The newsroom’s ally: Ally-Py

Software architect Gabriel Nistor talks to Trevor Parsons about Ally-Py, the new Free Software framework designed to get the most from web APIs.

Sourcefabric’s Superdesk enables news organisations to manage all of their newsroom activities, including planning, ingest, writing, publication and archiving. It is written in Python and released under GNU GPLv3. At the heart of Superdesk is the Ally-Py rapid development framework, built from the ground up to help media enterprises exploit the world of REST APIs.

The first component of Superdesk to be released and the second production deployment of Ally-Py is GEN Live Desk, a live blogging tool with support for ingest from multiple web services. Journalists can now use APIs from their favourite sources, like Twitter, YouTube, and Flickr, directly in their editorial workflow. Live Desk was launched at the Global Editors Network's News World Summit in May 2012, and was used by journalists across the United States to provide live coverage of the Presidential elections in November 2012.

Service-oriented architecture may be taken for granted these days, and it’s no secret that web developers have built huge communities around PHP and Python. Gabriel Nistor started to develop Ally-Py in 2011 when it became clear that there was no suitable open source PHP or Python framework for the applications that Sourcefabric wanted to create. News organisations now demand seamless integration with multiple web services running on open source platforms such as the Apache Software Foundation’s Hadoop and Solr.
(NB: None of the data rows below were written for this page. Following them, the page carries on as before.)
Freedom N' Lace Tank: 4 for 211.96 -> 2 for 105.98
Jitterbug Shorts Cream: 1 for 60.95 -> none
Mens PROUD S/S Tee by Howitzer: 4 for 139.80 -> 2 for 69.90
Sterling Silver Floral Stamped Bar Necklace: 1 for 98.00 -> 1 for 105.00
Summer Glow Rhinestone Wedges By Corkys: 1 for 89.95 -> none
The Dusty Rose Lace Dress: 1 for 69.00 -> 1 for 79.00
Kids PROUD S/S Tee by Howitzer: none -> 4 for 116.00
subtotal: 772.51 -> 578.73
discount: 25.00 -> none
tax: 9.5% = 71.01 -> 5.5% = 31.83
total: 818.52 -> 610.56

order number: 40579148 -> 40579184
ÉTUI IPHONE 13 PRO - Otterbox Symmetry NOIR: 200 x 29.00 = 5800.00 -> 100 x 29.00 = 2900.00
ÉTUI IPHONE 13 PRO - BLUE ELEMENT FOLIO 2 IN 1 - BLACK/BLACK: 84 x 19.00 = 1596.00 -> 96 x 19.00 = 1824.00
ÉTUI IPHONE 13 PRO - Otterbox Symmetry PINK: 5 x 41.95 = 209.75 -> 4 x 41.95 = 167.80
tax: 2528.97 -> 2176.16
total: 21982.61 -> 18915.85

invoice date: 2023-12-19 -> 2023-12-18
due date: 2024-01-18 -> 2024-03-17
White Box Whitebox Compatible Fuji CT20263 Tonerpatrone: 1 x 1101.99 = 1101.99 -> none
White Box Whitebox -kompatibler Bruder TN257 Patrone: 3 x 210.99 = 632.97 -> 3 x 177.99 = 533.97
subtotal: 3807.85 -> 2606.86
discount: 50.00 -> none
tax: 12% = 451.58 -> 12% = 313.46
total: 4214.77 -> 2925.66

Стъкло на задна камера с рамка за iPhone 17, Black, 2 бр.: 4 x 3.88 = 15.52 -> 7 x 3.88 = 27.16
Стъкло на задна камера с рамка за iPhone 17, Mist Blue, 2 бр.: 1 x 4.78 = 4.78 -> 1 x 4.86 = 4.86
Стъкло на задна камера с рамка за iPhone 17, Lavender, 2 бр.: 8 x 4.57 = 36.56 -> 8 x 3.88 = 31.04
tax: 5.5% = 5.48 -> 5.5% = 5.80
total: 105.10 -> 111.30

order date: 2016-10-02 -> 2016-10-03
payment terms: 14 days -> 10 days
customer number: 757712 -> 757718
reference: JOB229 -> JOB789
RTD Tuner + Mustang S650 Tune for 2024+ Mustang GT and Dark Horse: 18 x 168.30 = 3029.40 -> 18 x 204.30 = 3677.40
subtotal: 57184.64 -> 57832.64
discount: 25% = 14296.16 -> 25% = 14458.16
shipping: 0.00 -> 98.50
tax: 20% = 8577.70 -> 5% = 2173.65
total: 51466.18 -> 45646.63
Ally-Py can be used to hook into any API, not just REST. It has been designed so that enterprises will be able to switch to the next big thing in APIs without having to change the business logic of the applications they have built.

Nistor lives in Romania’s tech capital, Cluj-Napoca, where an increasing number of European and American software companies are basing their development teams. Trevor Parsons caught up with Nistor in October 2012 and asked him to explain Ally-Py, and why it makes sense for web application developers facing demands for both tighter integration and new features in less time.

TP: What's your industry background, previously to working for Sourcefabric?

GN: I’ve been working for various US-based companies, mainly on banking software, communications, and writing applications for handling data. I even wrote a video communication application, long before Skype existed. As a technical team lead in research and development, most of my projects were prototypes, but there were some that went to production. The biggest one was a framework for handling voice automation for the 5-1-1 travel information service in the US. So if you phone up to find out about road conditions, you are probably going to be hearing Romanian software speaking! That's voiceXML - we created a super-cool framework. The competition took a year to complete the project that we completed in six months. And that was a huge success because we were involved from every stage, from design and architecture all the way to deployment. I stayed almost three years on that project, with a big team, before I joined Sourcefabric.

That voice automation project was as enterprise as you can get. The core was the same - a common core, like you have with Superdesk - but then you needed to have specific implementations for each US state. One state worked with an external provider for certain data or sensors, while another state didn't need road conditions but did want bus schedules, so there was a lot of flexibility required. But still with the ability to do it in very little time.

TP: That project was written in Java?

GN: Yeah, that was Java. Actually, I did start using Python during that job, because we had all these nasty rules to deal with, like for instance if someone requested certain road segments. As the segments would have a condition on certain kilometres of the road, but other conditions on another stretch, that created the need for a lot of condition programming, which in Java is crazy to program. So we used Python to program those parts. The message that you actually hear when you call the service, was constructed in Python.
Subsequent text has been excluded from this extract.